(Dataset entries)
==================================================
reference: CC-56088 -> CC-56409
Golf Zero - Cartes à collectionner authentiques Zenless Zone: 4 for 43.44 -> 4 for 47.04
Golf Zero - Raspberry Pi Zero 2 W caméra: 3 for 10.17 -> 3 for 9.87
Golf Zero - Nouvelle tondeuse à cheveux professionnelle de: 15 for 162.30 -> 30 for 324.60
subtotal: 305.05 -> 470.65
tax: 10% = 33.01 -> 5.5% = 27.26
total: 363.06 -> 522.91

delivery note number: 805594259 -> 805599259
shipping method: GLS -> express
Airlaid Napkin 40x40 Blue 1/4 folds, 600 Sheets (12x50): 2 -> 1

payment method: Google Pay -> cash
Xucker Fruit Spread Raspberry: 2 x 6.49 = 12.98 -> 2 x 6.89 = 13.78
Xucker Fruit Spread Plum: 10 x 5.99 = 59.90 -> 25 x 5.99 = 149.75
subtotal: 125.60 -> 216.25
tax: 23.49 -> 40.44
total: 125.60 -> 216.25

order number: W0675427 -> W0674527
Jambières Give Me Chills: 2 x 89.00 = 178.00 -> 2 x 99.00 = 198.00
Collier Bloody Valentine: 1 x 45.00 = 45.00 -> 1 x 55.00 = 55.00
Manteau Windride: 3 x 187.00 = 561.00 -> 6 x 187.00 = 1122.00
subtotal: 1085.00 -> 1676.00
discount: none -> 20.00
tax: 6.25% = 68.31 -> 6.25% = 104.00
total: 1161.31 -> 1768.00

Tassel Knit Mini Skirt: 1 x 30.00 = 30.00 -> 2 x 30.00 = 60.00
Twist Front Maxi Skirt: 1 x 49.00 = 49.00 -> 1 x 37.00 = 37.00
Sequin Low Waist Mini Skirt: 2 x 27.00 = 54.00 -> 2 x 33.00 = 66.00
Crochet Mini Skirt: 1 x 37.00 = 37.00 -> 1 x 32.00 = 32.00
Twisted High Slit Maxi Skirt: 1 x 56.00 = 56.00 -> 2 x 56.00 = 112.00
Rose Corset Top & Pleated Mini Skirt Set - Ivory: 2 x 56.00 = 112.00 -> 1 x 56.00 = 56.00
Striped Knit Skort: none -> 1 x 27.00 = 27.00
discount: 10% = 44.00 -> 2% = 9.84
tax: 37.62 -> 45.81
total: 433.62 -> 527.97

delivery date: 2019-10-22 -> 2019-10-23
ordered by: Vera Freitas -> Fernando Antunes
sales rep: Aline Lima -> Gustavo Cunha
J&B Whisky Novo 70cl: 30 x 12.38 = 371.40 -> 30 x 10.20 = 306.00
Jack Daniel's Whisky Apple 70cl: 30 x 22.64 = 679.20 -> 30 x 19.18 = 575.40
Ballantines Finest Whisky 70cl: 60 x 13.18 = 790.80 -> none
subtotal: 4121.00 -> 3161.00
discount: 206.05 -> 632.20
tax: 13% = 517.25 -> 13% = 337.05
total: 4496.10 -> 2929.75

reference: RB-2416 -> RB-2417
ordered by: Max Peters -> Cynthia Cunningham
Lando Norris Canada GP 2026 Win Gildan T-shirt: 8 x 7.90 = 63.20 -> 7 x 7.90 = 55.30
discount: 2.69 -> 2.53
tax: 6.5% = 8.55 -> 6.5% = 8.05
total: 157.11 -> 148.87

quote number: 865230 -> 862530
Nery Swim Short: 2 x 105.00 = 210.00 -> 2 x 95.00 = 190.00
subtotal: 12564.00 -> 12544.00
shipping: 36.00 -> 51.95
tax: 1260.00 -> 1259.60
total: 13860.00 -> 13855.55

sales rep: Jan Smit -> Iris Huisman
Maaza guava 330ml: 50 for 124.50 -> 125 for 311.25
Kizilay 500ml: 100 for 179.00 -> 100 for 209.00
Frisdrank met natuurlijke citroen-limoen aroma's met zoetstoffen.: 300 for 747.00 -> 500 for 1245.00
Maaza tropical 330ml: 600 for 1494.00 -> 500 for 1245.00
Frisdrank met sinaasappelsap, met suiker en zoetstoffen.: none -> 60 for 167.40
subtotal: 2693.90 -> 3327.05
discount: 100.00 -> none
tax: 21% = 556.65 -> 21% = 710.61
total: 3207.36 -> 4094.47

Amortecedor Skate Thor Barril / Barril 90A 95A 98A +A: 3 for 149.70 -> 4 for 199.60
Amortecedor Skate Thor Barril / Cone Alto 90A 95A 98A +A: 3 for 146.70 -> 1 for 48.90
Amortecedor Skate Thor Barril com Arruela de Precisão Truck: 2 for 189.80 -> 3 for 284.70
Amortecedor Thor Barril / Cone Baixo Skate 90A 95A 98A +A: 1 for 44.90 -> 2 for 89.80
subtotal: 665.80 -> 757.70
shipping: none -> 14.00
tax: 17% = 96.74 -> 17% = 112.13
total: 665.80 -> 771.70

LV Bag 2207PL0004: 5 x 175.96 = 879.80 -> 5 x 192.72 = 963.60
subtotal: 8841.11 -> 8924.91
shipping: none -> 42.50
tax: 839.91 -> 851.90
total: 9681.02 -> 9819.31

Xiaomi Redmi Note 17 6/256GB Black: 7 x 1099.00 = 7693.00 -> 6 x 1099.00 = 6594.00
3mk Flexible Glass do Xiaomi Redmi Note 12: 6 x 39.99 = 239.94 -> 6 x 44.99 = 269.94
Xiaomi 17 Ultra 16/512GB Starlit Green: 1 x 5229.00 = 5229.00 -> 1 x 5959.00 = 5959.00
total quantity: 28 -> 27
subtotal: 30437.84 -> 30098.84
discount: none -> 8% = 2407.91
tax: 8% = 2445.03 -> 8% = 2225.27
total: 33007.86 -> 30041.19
==================================================
* WHAT TO WORK ON
Search the entries for "Zero" and copy out each line that has it.

* SOLUTION TO THE PROBLEM
Golf Zero - Cartes à collectionner authentiques Zenless Zone: 4 for 43.44 -> 4 for 47.04
Golf Zero - Raspberry Pi Zero 2 W caméra: 3 for 10.17 -> 3 for 9.87
Golf Zero - Nouvelle tondeuse à cheveux professionnelle de: 15 for 162.30 -> 30 for 324.60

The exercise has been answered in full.